Keeping the snapped happy

Should we seek permission from everyone we photograph? Jennifer Cox ponders the portrait problem

4 mins

As a child I was fascinated by tales of far-off tribes who believed that to be photographed was to have their souls stolen. As the youngest and smallest in my family tribe, the idea someone wouldn’t want to have his or her photo taken was incomprehensible. I loved being photographed.

But these far-off tribes-people were facing travellers – and we all know the central role photography plays in the travel experience. It’s not just a way of recording a physical moment; along with keeping a journal, it’s a way of processing the emotions that the sites, sounds and encounters of a journey provoke within us.

Also, it’s a trophy: that shot of you in the chaotic railway station in Bamako or at the trailhead up Kilimanjaro is every bit as triumphalistic as those grainy black-and-white photos of preening hunters with their dead tigers. It boasts: look what I did.

In that respect you can understand the tribal belief: images are powerful, not something to be taken lightly. So have we travel photographers learned to self-regulate by following a universal photo protocol?

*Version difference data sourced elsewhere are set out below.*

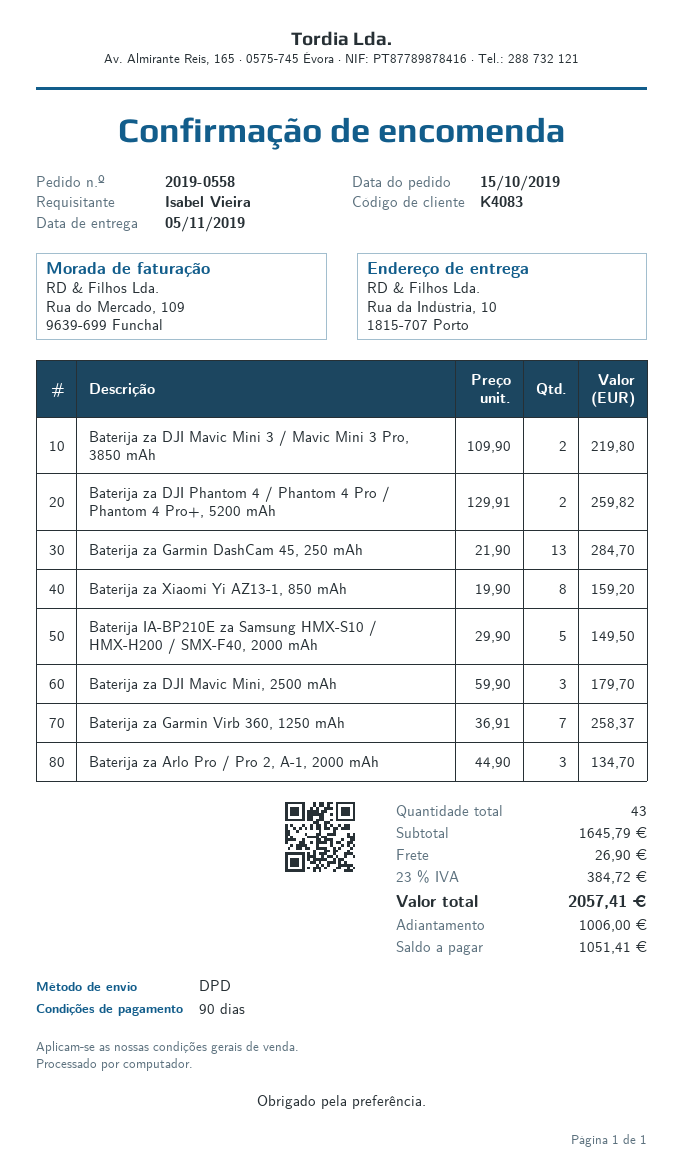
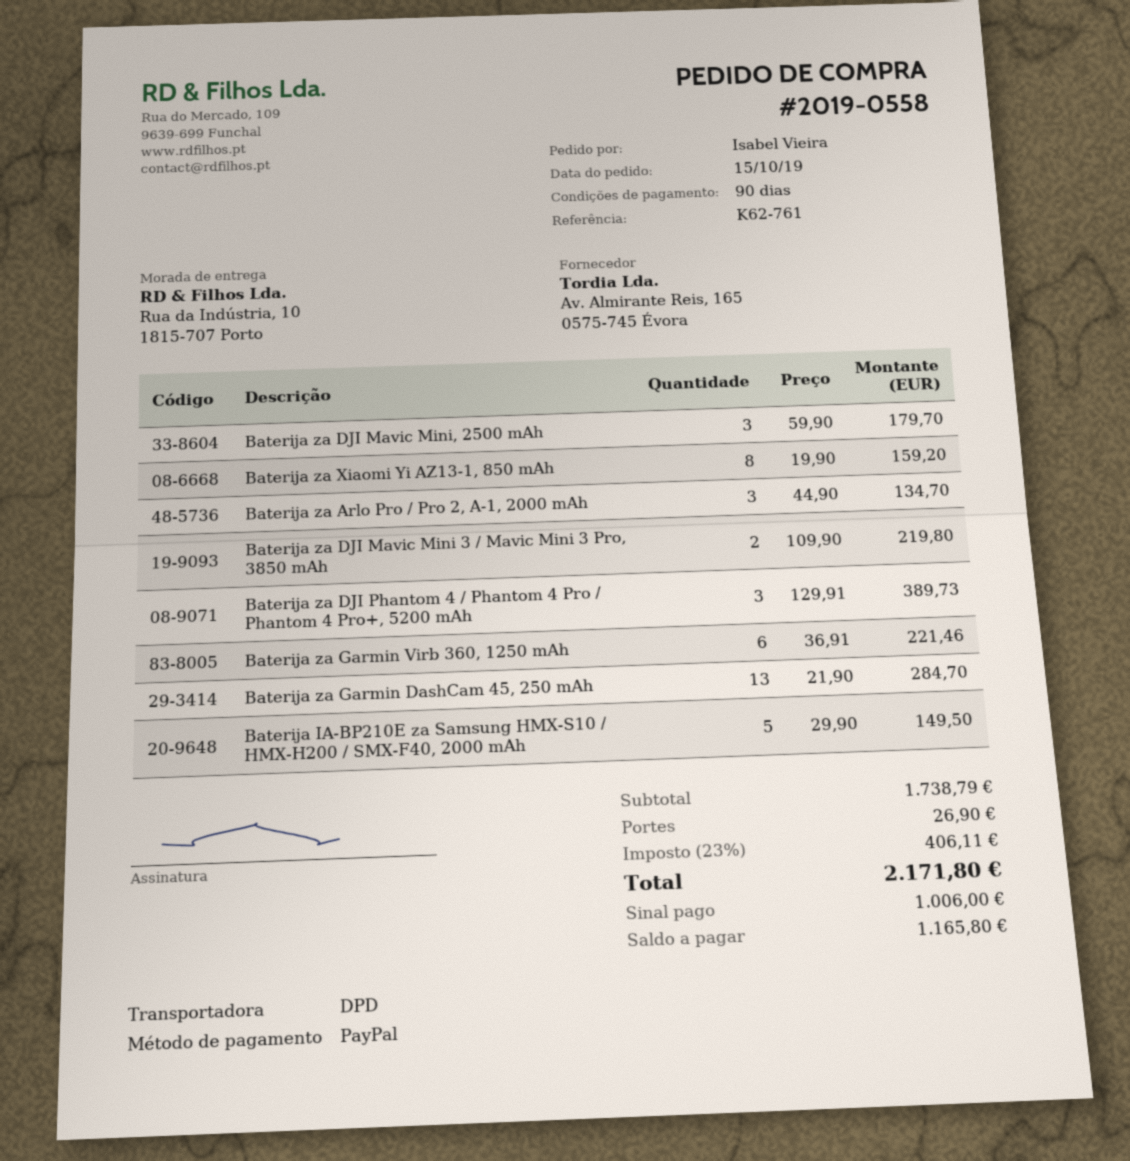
Baterija za DJI Phantom 4 / Phantom 4 Pro / Phantom 4 Pro+, 5200 mAh: 2 x 129.91 = 259.82 -> 3 x 129.91 = 389.73
Baterija za Garmin Virb 360, 1250 mAh: 7 x 36.91 = 258.37 -> 6 x 36.91 = 221.46
subtotal: 1645.79 -> 1738.79
tax: 23% = 384.72 -> 23% = 406.11
total: 2057.41 -> 2171.80
balance: 1051.41 -> 1165.80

I ask because last weekend I was chased along the South Bank by a Winston Churchill living statue that came very much to life when my visiting Australian friend took his picture then refused to pay. He was angry; I was mortified – and shocked. Surely my friend followed travel photography etiquette?

The Rules

Rule 1: don’t ever assume it’s OK to take someone’s photo.

Rule 2: if someone’s worth photographing, chances are they’ll think it’s worth paying for.

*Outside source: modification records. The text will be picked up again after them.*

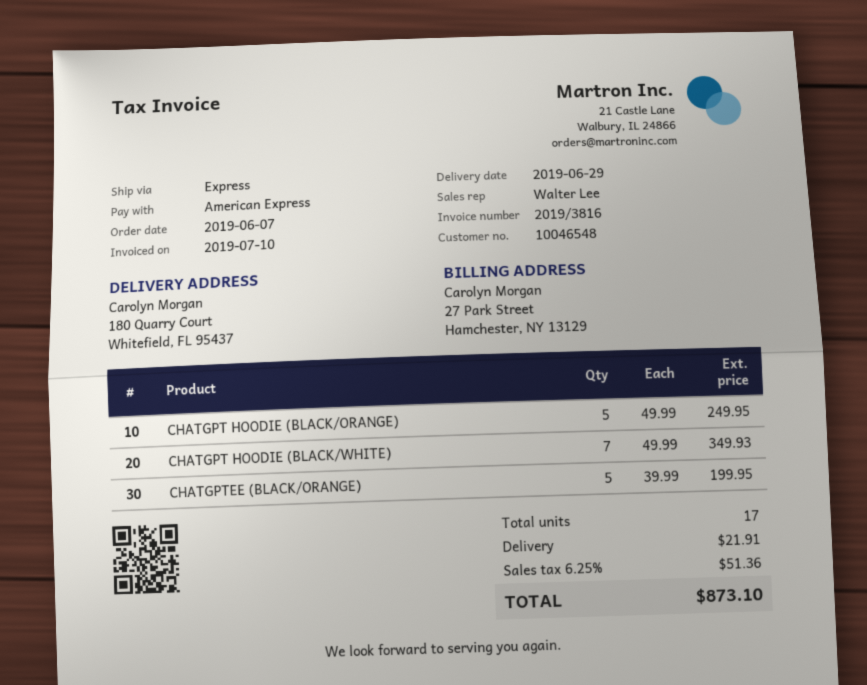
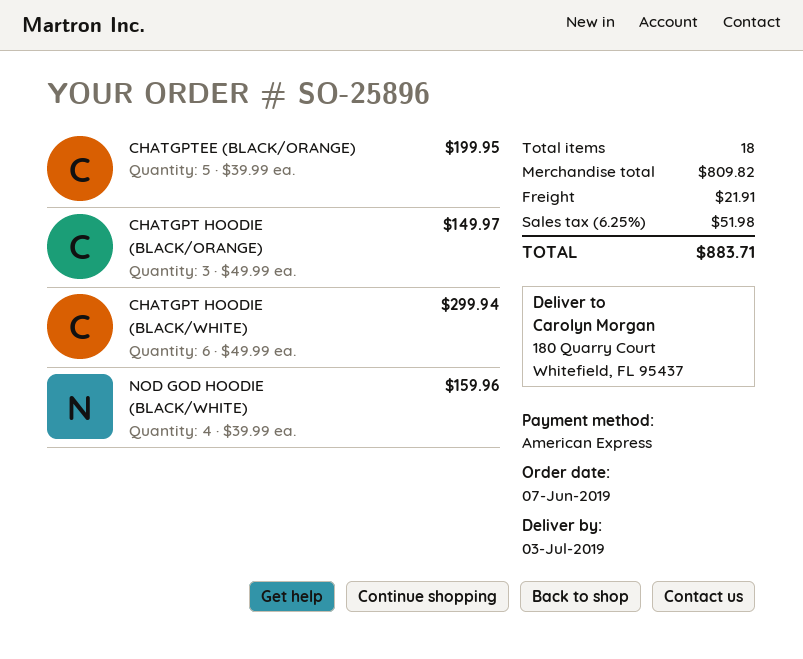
delivery date: 2019-06-29 -> 2019-07-03
CHATGPT HOODIE (BLACK/ORANGE): 5 x 49.99 = 249.95 -> 3 x 49.99 = 149.97
CHATGPT HOODIE (BLACK/WHITE): 7 x 49.99 = 349.93 -> 6 x 49.99 = 299.94
NOD GOD HOODIE (BLACK/WHITE): none -> 4 x 39.99 = 159.96
total quantity: 17 -> 18
tax: 6.25% = 51.36 -> 6.25% = 51.98
total: 873.10 -> 883.71

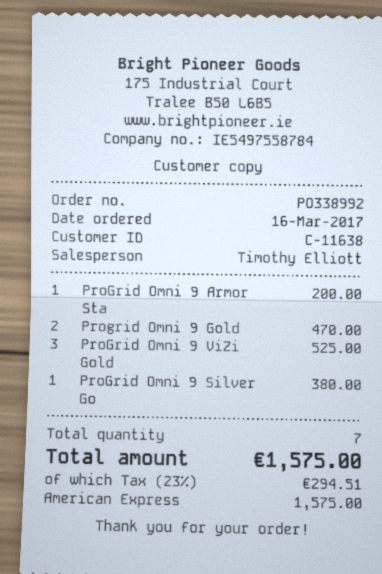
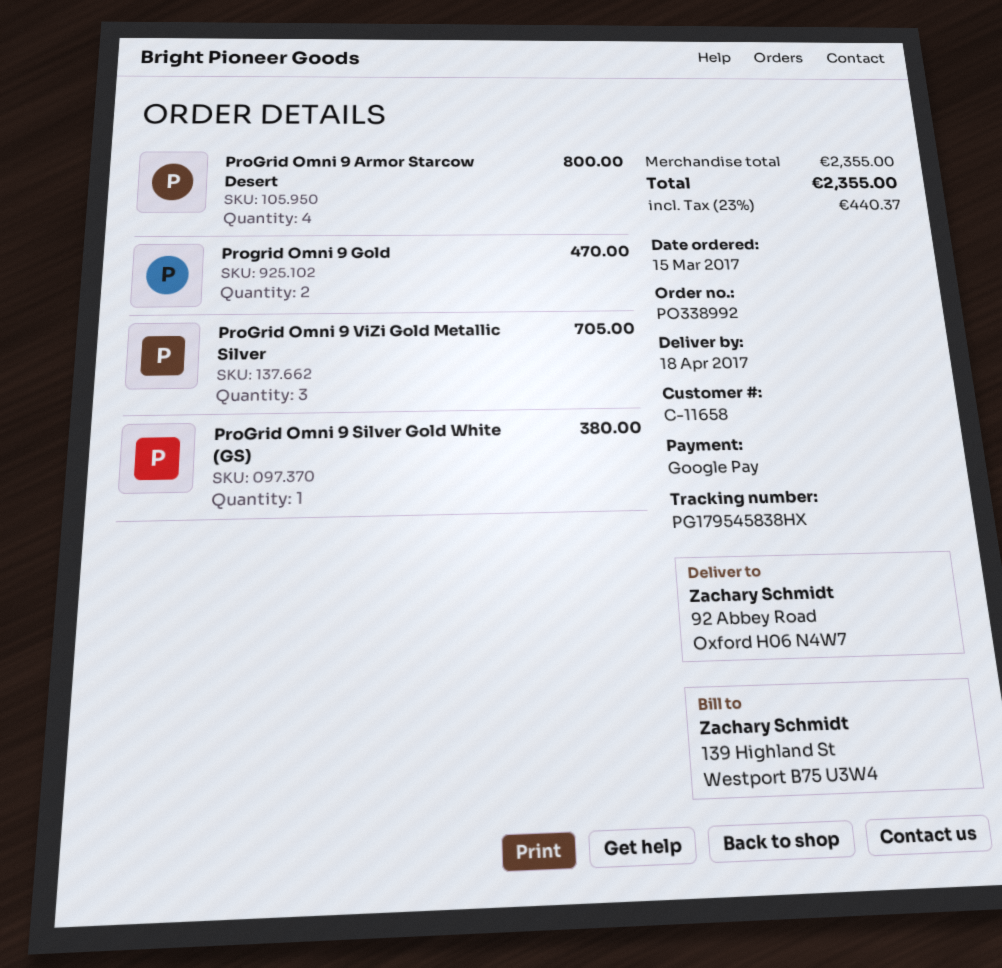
order date: 2017-03-16 -> 2017-03-15
customer number: C-11638 -> C-11658
payment method: American Express -> Google Pay
ProGrid Omni 9 Armor Sta: 1 for 200.00 -> 4 for 800.00
ProGrid Omni 9 ViZi Gold: 3 for 525.00 -> 3 for 705.00
tax: 23% = 294.51 -> 23% = 440.37
total: 1575.00 -> 2355.00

When I reminded my well-travelled friend of this, she argued that stopping to ask for his permission meant missing the shot. “And anyway, it’s only in places like Asia you pay to take someone’s photo,” she’d countered, indignantly, “where you’re the rich tourist and they need your money. This is England!”

The credit crunch affects us all

 

It seemed crass to point out that we’re feeling pretty poor in England right now, and any man impersonating a statue of Winston Churchill for a living was unlikely to be driving home in a Porsche.

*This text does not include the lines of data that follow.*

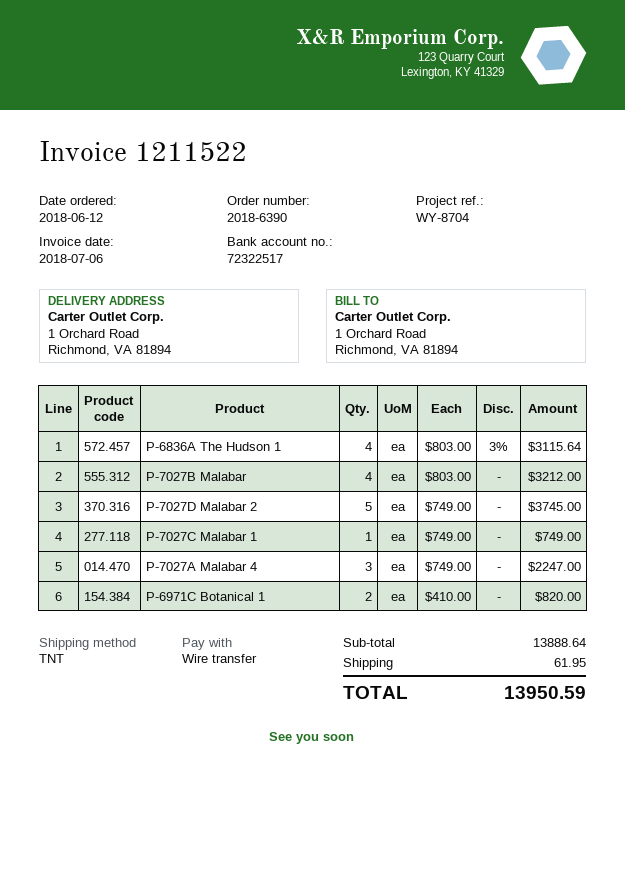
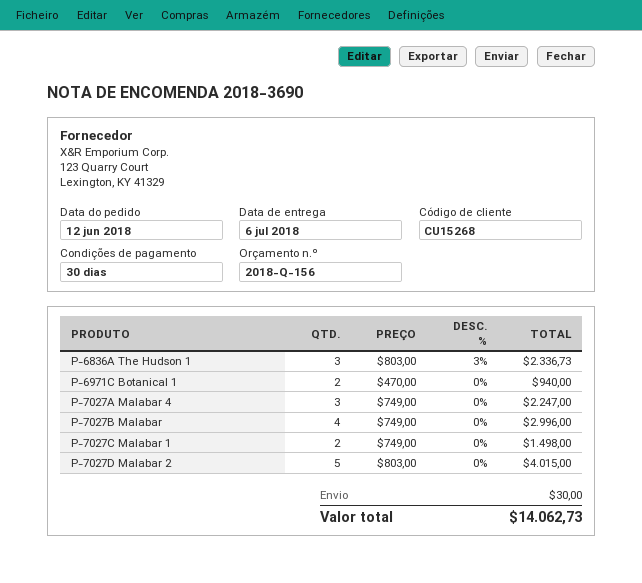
order number: 2018-6390 -> 2018-3690
P-6836A The Hudson 1: 4 x 803.00 - 3% = 3115.64 -> 3 x 803.00 - 3% = 2336.73
P-7027B Malabar: 4 x 803.00 = 3212.00 -> 4 x 749.00 = 2996.00
P-7027D Malabar 2: 5 x 749.00 = 3745.00 -> 5 x 803.00 = 4015.00
P-7027C Malabar 1: 1 x 749.00 = 749.00 -> 2 x 749.00 = 1498.00
P-6971C Botanical 1: 2 x 410.00 = 820.00 -> 2 x 470.00 = 940.00
shipping: 61.95 -> 30.00
total: 13950.59 -> 14062.73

But it did make me wonder: does extending courtesy and consideration towards photographic subjects operate on a sliding scale according to wealth, culture and location?

I’d travelled extensively throughout Asia with this friend; many times I had witnessed her respectfully asking Vietnamese market traders if it was OK to take their pictures, or relent with a smile and give money to madly bearded men on the backstreets of Kathmandu. I knew she would never have snapped and run like that if we had been in an exotic and less-developed location.

After I waved my friend off at the station, I slunk back to the South Bank and put some money in Winston’s hat – wondering as I did so: when it comes to nailing travel shots, are some souls cheaper than others?